MARCH 11 marked a significant landmark for Modi’s evolution as a dominant national political force, the future of AAP and its leader Arvind Kejriwal and the fate of ‘young’ leaders, 43-year-old Akhilesh Yadav and 46-year-old Rahul Gandhi.

Put foreign policy in place

BACK TO BUSINESS: Both China and Pakistan need immediate attention.



KC Singh

MARCH 11 marked a significant landmark for Modi’s evolution as a dominant national political force, the future of AAP and its leader Arvind Kejriwal and the fate of ‘young’ leaders, 43-year-old Akhilesh Yadav and 46-year-old Rahul Gandhi. The murmurs are the loudest in the Congress against leadership, particularly when despite winning more seats than the BJP in Goa and Manipur, the governments have been formed by the latter. 

After winning an unprecedented mandate in Uttar Pradesh, the most populous state of India, Modi could have shown humility in victory and espoused more collegial governance. Instead, he seems succumbing to hubris, as the BJP, particularly in Goa — despite their Chief Minister and six ministers being rejected by the electorate — have induced Independents, including those who campaigned on anti-BJP platform, with ministerial berths to devise an unethical coalition.

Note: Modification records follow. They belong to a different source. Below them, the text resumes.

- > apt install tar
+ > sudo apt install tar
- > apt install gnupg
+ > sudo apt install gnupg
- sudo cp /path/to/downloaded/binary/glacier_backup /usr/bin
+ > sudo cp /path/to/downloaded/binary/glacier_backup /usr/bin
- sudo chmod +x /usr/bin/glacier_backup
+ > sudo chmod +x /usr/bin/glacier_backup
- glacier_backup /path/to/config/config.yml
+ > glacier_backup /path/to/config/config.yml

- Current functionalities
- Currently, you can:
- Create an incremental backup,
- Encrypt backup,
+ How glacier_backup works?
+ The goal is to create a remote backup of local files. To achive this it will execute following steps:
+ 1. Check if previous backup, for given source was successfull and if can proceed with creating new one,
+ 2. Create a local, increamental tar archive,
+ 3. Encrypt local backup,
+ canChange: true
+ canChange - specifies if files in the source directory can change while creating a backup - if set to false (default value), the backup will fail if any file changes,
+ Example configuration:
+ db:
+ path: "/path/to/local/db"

The Supreme Court Bench of the Chief Justice disappointed in ignoring past guidelines in judgments and advice in commissions by worthy predecessors like Justices Sarkaria and Punchhi on how Governors should deal with split verdicts. Even if the swearing-in of Manohar Parrikar had to go ahead when the floor test was being advanced, how were all non-BJP supporters allowed to be sworn in as ministers? That clearly taints the process. 

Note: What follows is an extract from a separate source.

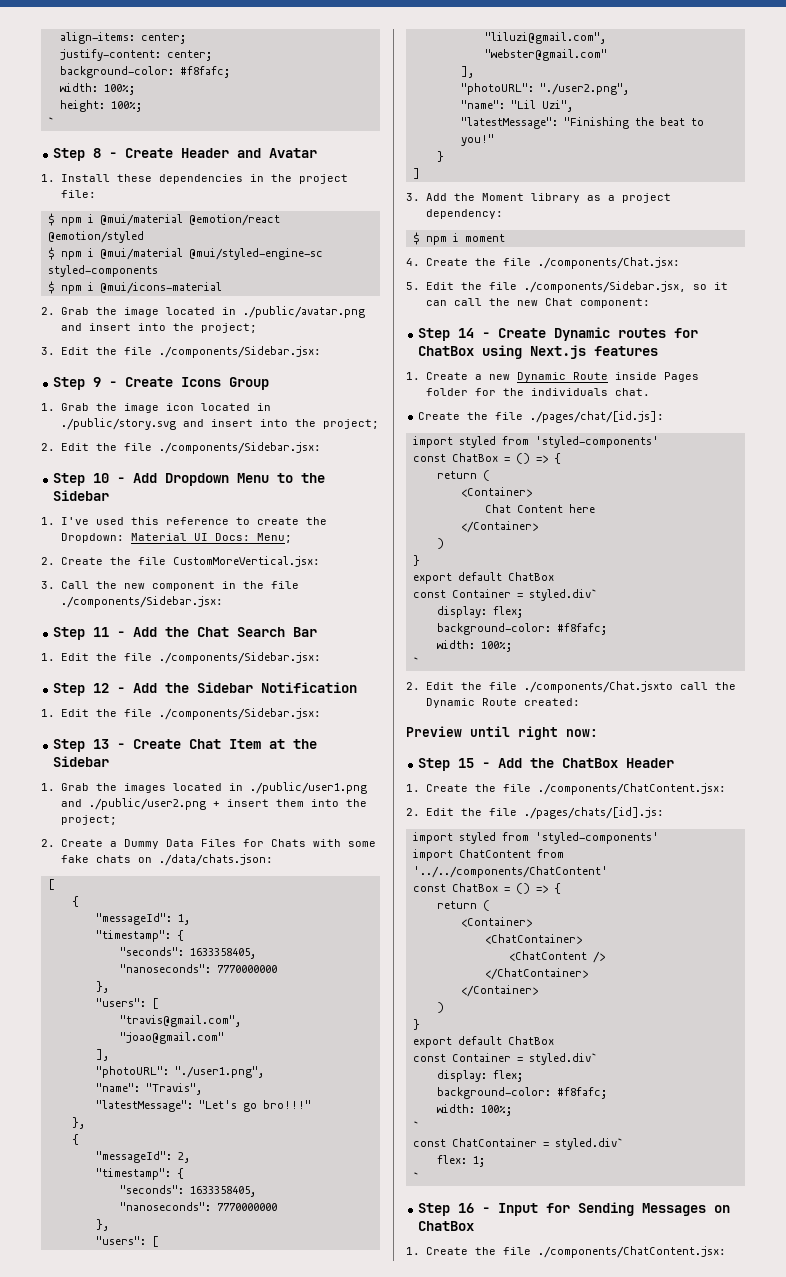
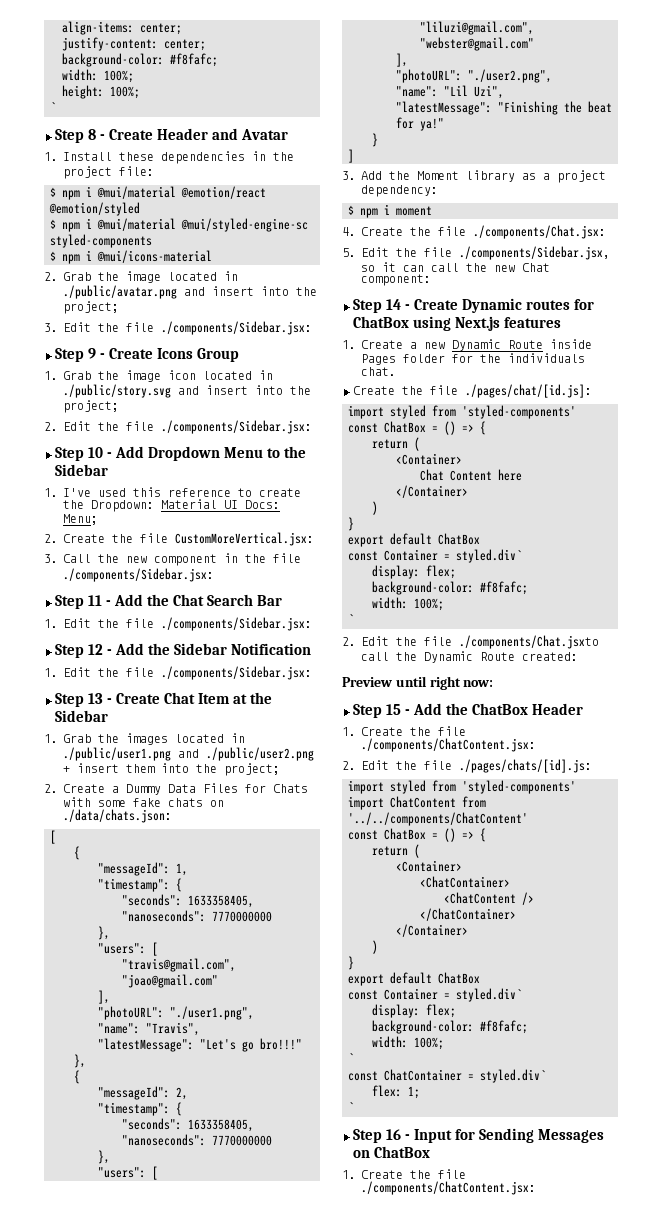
- "latestMessage": "Finishing the beat to you!"
+ "latestMessage": "Finishing the beat for ya!"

The April-end municipal elections in Delhi are now critical for the Congress, and even more so for the AAP. Gujarat, where the Patel agitation and poor governance post-Modi has created political uncertainty, looms next and there is talk of election, due later this year, being advanced to keep opponents from regrouping. Gujarat is literally the last hurdle beyond which Modi’s path to re-election in 2019 should be clear. 

He is now like Indira Gandhi in her prime, the predominant figure to beat. But strange are the ways of the Indian masses as they both feed the rise of a strong leader and then resist power accumulation. The AAP in Delhi or the Janata Dal in Bihar benefited from this counter urge. Henry Kissinger in his book ‘On China’, comparing India and China, writes that the latter has continuously been a unitary state since 221 BC. India, contrariwise, only thrice: the Mauryas, Guptas and the British, as even the Mughals never controlled the entire south. Indira Gandhi realised after imposing the Emergency in 1975 that she now ruled over a sullen people waiting to punish her. Modi can ignore this lesson of history at his own peril. 

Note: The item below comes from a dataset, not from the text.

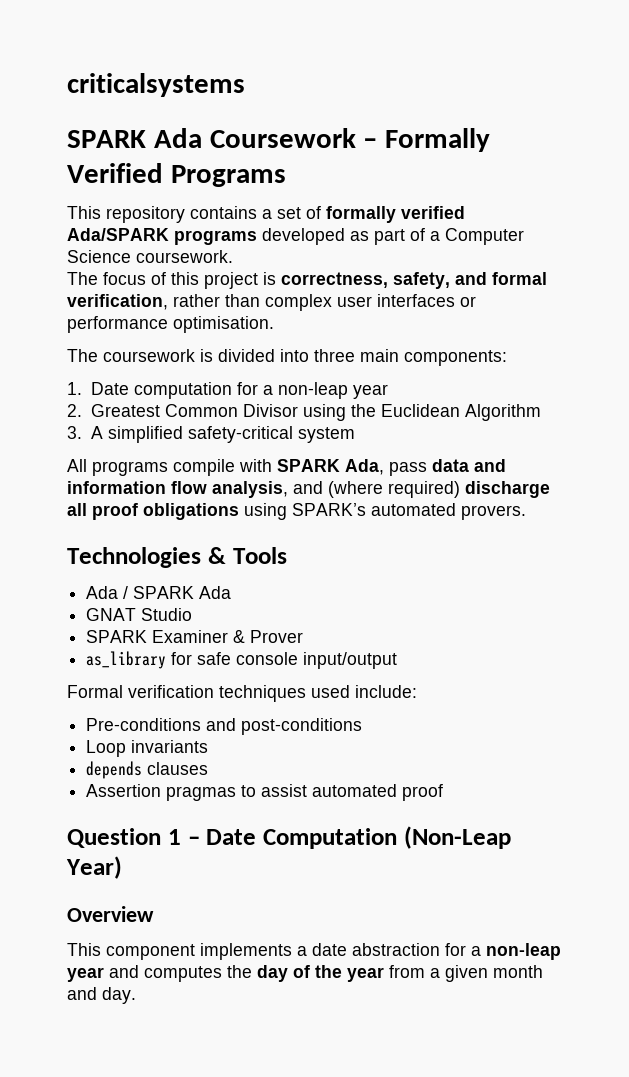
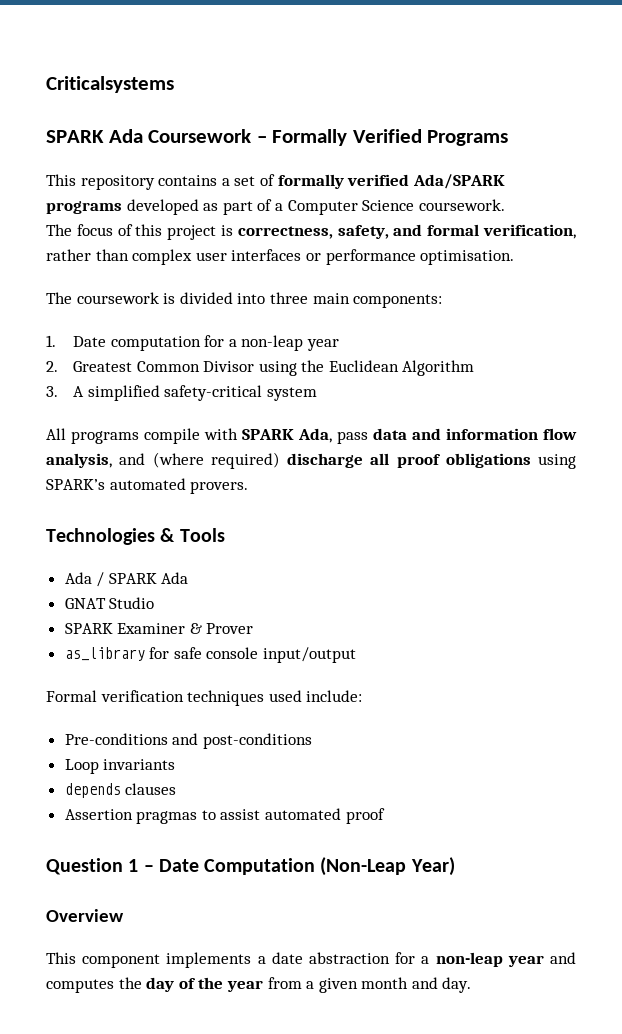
- criticalsystems
+ Criticalsystems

Meanwhile, the external Indian environment has evolved drastically while Modi has been in the domestic mode. Victory of Donald Trump and the coming elections in Europe, in the Netherlands on March 15 and then in France and later Germany, can rewrite the future of the European Union. President Xi Jinping of China, with greater power accretion than any leader since Mao, faces the quinquennial 19th party congress later this year when new faces that may lead China in future should emerge. While the fourth generation ruled from 2003 to 2012, it remains to be seen if Xi will pass the baton to a successor in 2022, accepting the 10-year leadership change principle, or will linger as China faces a slowing economy and a mutating and less benign global order. India-Pakistan relations continue to fester as Pakistan is far from isolated. They have just joined Saudi Arabia’s Sunni coalition by sending troops to defend their border with Yemen. Pakistani economy is also on the mend, returning to 5 per cent GDP growth.

Modi’s preoccupation with domestic politics may continue through the Delhi municipal elections or even till elections in Gujarat. But he must not let foreign policy issues adrift. The first concern is to insulate gains in India-US relations over the last two US administrations from vagaries of Trump’s immigration policy, approach to Asia and global regimes. Second is India-Pakistan relations in state of persistent tension. That is hardly a strategy to deal with a nuclear weapon-possessing neighbour. Thirdly, relations with China are getting testier over India’s unwillingness to kowtow over the Dalai Lama while the Chinese become intransigent over Indian membership of the NSG and the listing of Pakistan-based terrorists by the UN Security Council sanctions committee.  

Pakistan policy has, time and again, been on hold while Modi fights domestic electoral battles, including subliminally using terror emanating from there as an electoral weapon. Starting with the Maharashtra and Jammu and Kashmir elections in 2014, it has been a recurring tactic. By what definition was the terror attack in Uri comparable to the 26/11 carnage or attack on Indian Parliament in 2001 or the 2006 Mumbai train bombings? When red-lines are shifted to the walls of Indian cantonments then peace is unattainable, as any two terrorists can disrupt it with, or without, Pakistani support. 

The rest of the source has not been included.